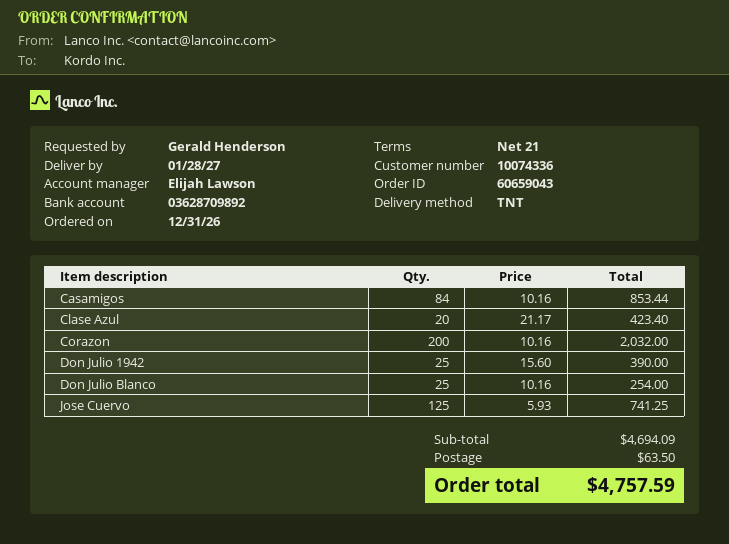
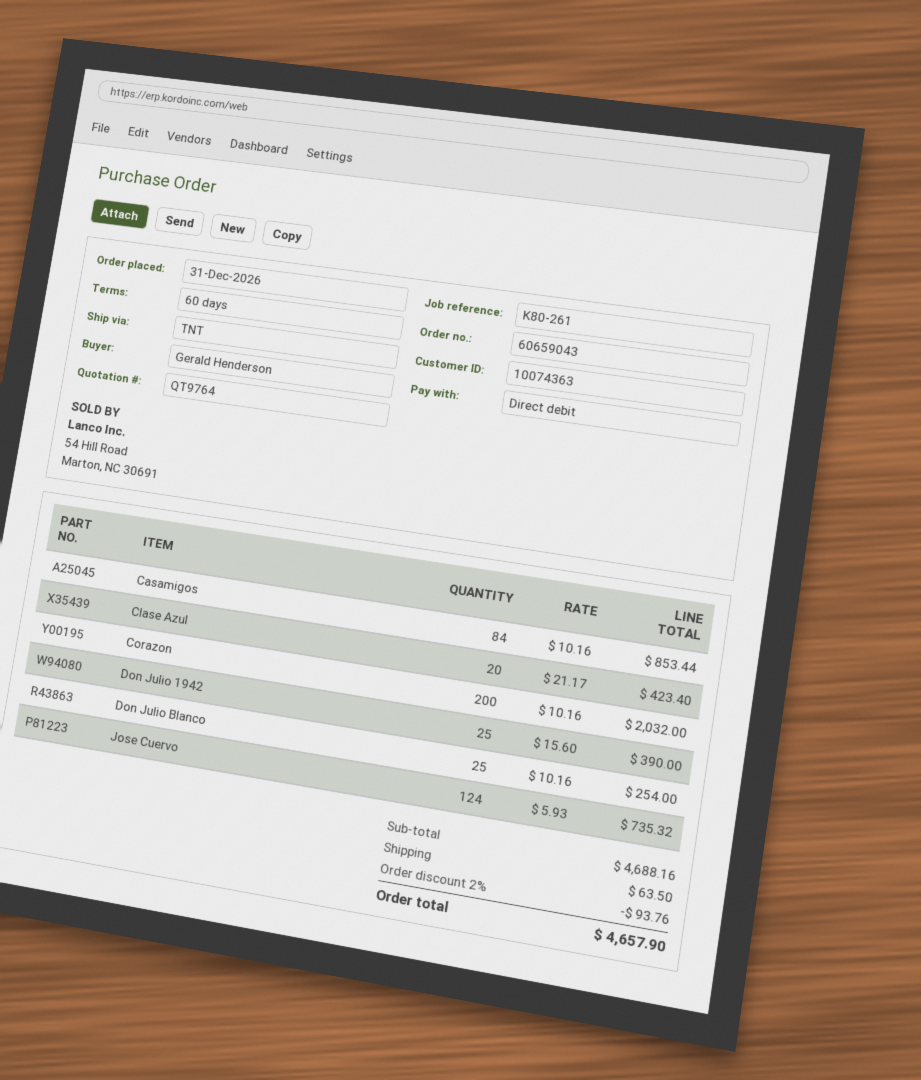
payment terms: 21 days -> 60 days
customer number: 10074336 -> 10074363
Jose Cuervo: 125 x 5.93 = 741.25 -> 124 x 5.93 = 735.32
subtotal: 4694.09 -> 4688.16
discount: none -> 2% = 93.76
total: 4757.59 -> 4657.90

——————————

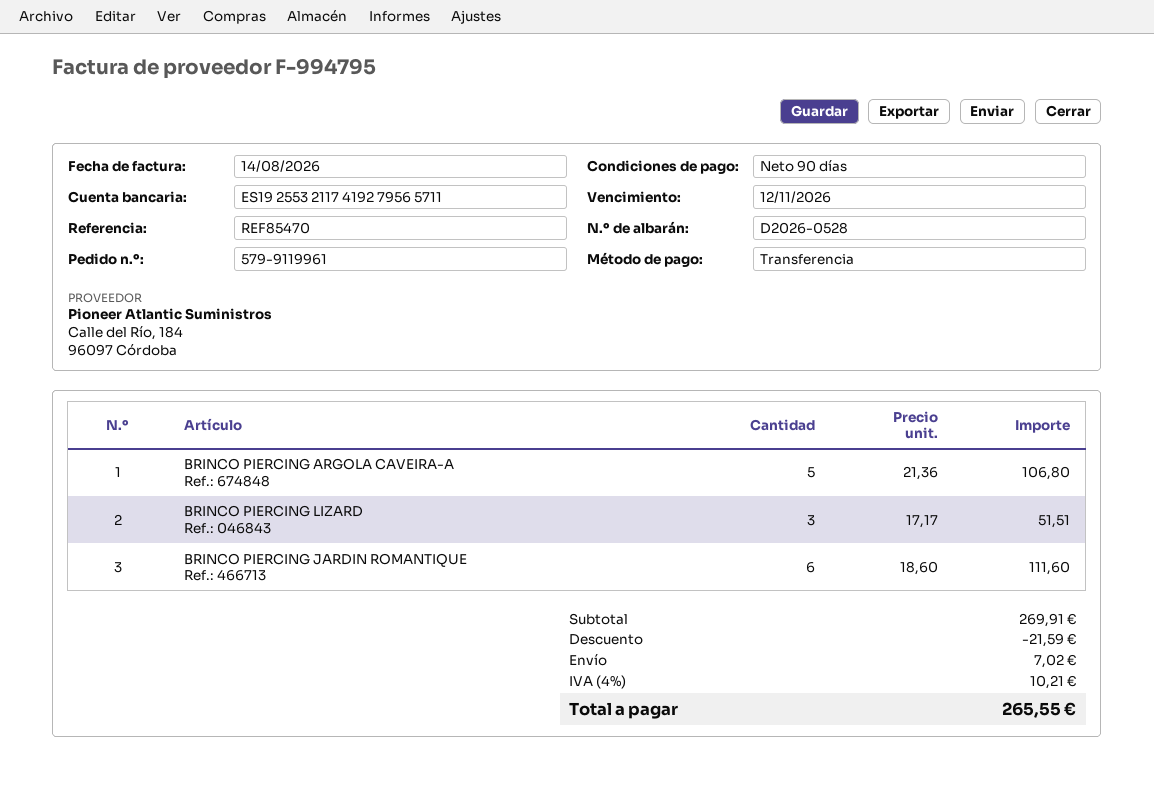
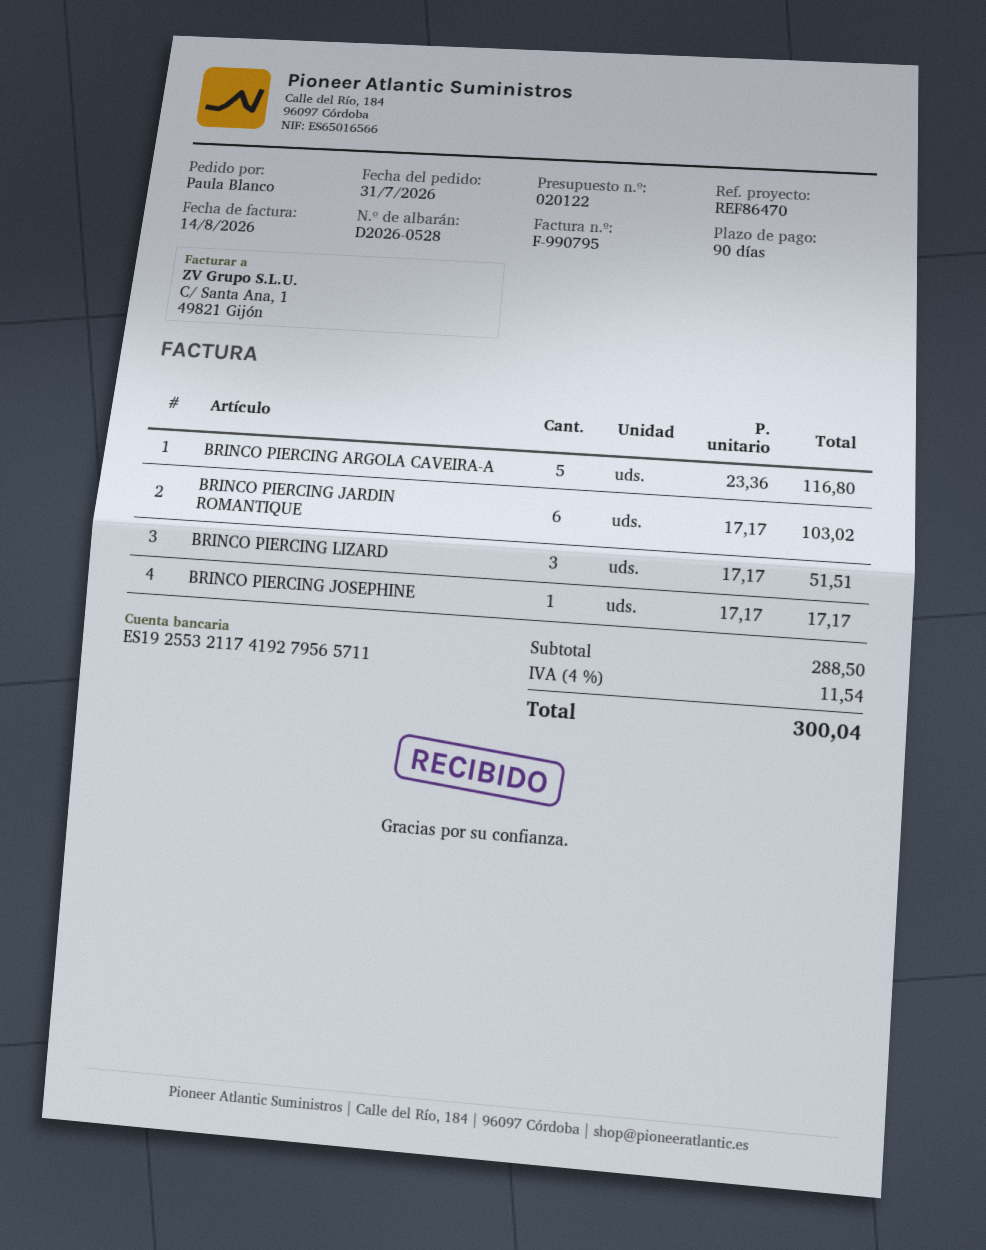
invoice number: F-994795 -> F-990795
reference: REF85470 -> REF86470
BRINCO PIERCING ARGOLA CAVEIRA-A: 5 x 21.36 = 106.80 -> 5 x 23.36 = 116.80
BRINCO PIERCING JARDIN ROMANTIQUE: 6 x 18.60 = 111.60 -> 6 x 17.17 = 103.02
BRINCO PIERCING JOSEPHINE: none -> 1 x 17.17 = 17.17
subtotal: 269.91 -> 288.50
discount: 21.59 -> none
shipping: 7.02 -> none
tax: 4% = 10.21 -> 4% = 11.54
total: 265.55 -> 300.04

——————————

■ **INSTRUCTIONS FOR THE TASK**: Nothing should appear in the answer except the lines above from the line with "customer number: 10074336 -> 10074363" through the line with "total: 4757.59 -> 4657.90", both included, written out exactly.

■ **PROBLEM SOLUTION**:
customer number: 10074336 -> 10074363
Jose Cuervo: 125 x 5.93 = 741.25 -> 124 x 5.93 = 735.32
subtotal: 4694.09 -> 4688.16
discount: none -> 2% = 93.76
total: 4757.59 -> 4657.90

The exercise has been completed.